There are times when you might be handling both sides—your representative for your company from a public relations point of view or part of the marketing team.
So, I think it’s important if you are dealing with another colleague who might be on the side. It’s good for you guys to touch base. Ask “What are you launching?” “What’s new?” “What is the message that you’re trying to communicate? “Is there a certain target market you’re after?” “Are you expecting the PR side to be able to generate media related to the new products you’re launching for specific markets?” “Are there new language services that you’re offering those?” These things, I think, are very important in amplifying your exposure at a show. It helps when you and your colleagues are on the same page.
INBOUND: How helpful is it when helps when you are part of the host city delegation. (Graff works for a Las Vegas-based company.)
Graff: I think it’s phenomenal. But it can mean a lot of pressure on the suppliers, because people sometimes forget the logistics of running around at a trade show. Does the office know that you’re around because you’re in town? Or that you’re attending a trade show? But as far as an opportunity for the host city, it definitely showcases the city and gives you a chance to showcase your products.

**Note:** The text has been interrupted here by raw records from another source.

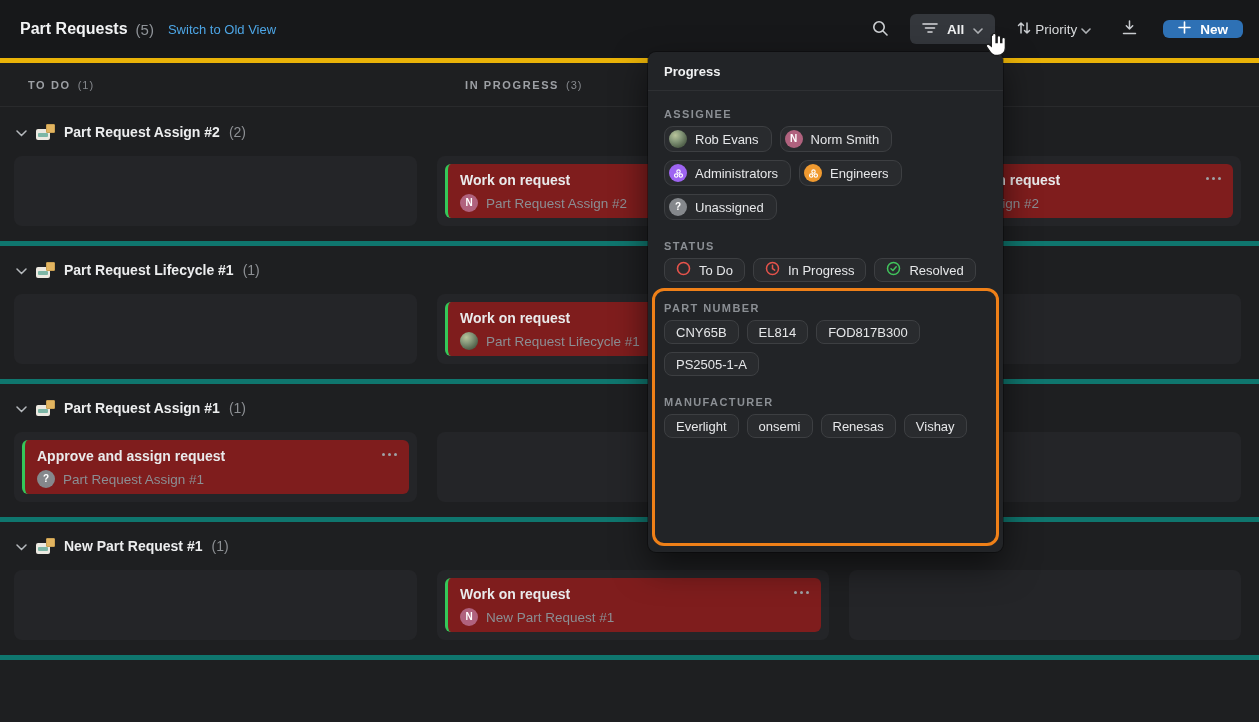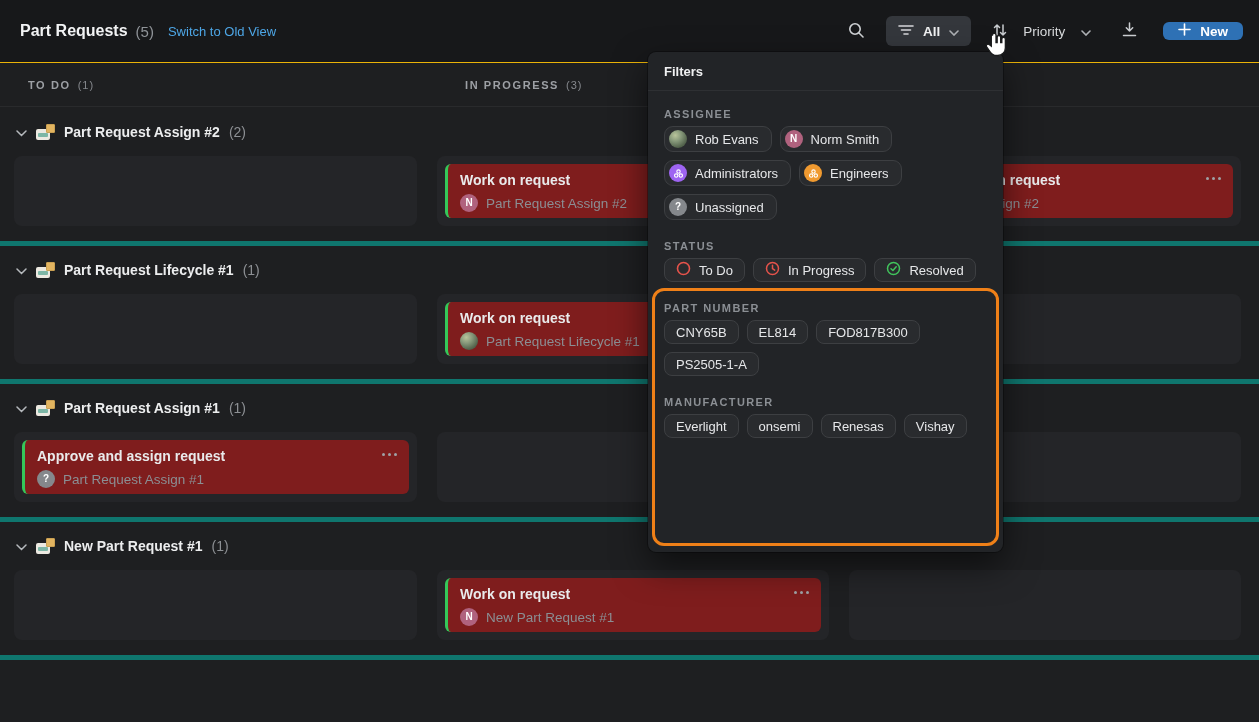"Part Requests" .topbar { border-bottom: 1px solid #eab308 -> 5px solid #eab308 }
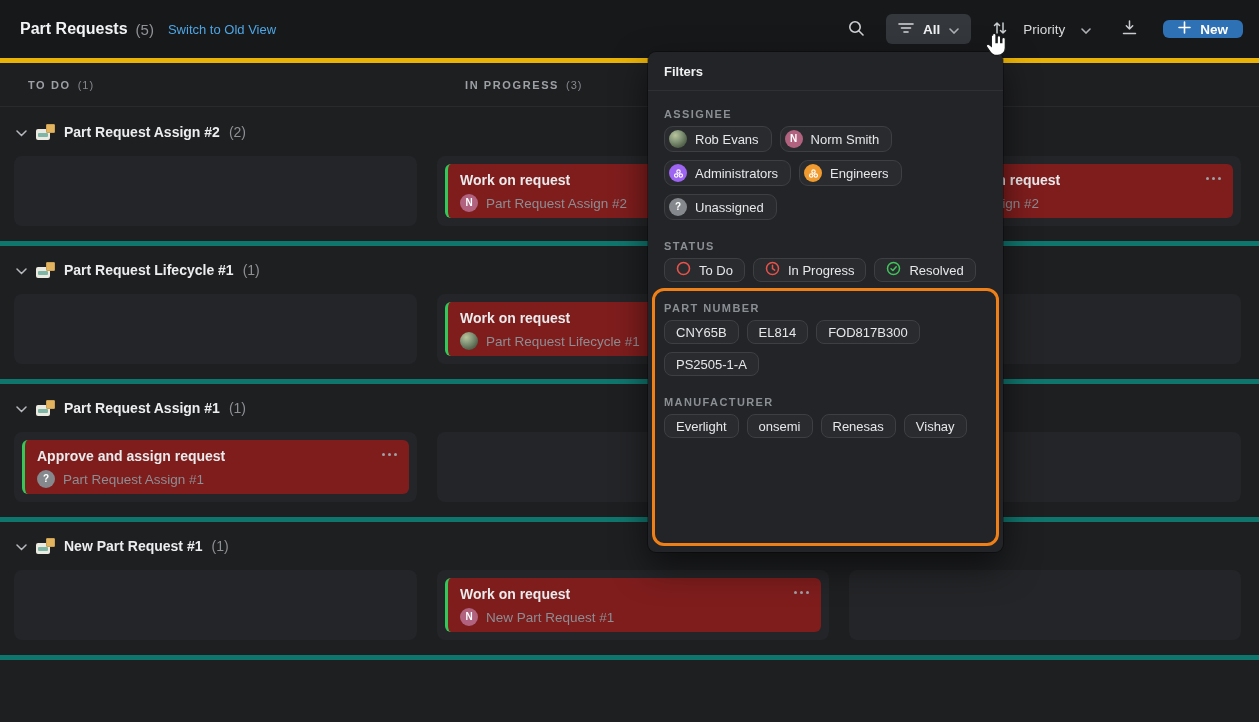"Priority" .sort-btn { gap: 16px -> 4px }
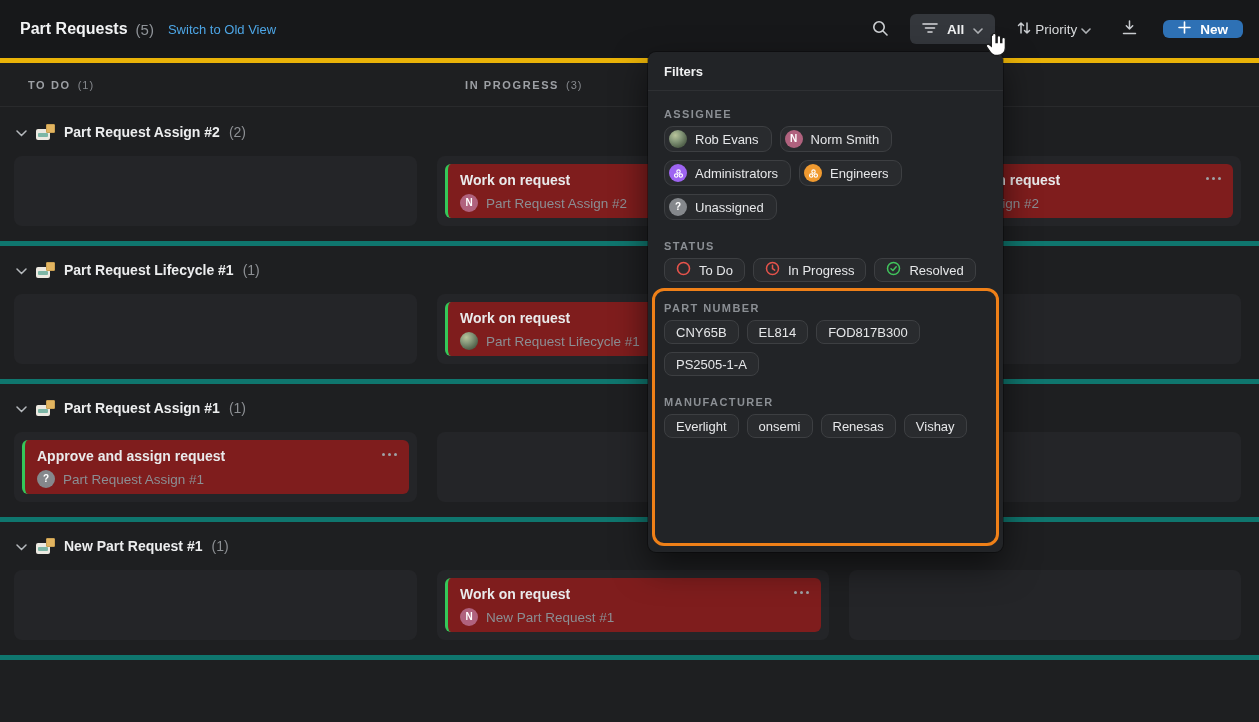"Filters" div.panel-head { text: Filters -> Progress }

INBOUND: Revisiting an earlier question, sort of, because of the coronavirus issue—How should delegates handle the traditional way that so many delegates from other countries greet one another, with a hug and a kiss on both cheeks?
Graff: You know, I think I’m going take the queues from the people who are approaching. I don’t think that it’s something to be overly concerned about. But only time will tell. It definitely doesn’t hurt to have hand wipes available. Of course, you need to be conscious of how you’re interacting with someone. If it does get more out of hand, it might be my detail to leave the business card on the table for them to pick up. But I don’t think we’re headed that way. We’ll definitely find out. My gut tells me that we’re going to see a lot of very resilient Europeans who will continue with their particular traditions. Once we’re at IPW, we’re going to have to pick up the queues of the delegates we’re meeting with and how comfortable they feel. I think, definitely, a handshake is going to get you in trouble.
I think the most important thing, regardless, is that we in the travel industry need to continue showing up at trade events and trade shows. If we’re not the ones who are traveling or if we’re not the ones attending conventions and trade shows, how can we expect the traveling public to do that? It’s an important message that delegations remain strong. That the suppliers remain strong. And this will be just another virus that we’ve gone through or another event that we’ve overcome.
INBOUND: What about follow-up? When should you do that?
Graff: For me, it’s based on when they will need the information. In my meetings with some delegates, like those from Germany, that are on a one-on-one basis, if there is a specific when-would-you-need-rates-by or when-would-you-need-the-information-by request and I am told “I need this now,” you may want to launch an e-mail with the follow-up information that night. But, as a general rule, I would say that 7-to-10 days would be a good follow-up time. Give them a chance to go back home. They can deal with the inundation of e-mails they received. And after they’ve had a chance to answer them, you can have your e-mails come in.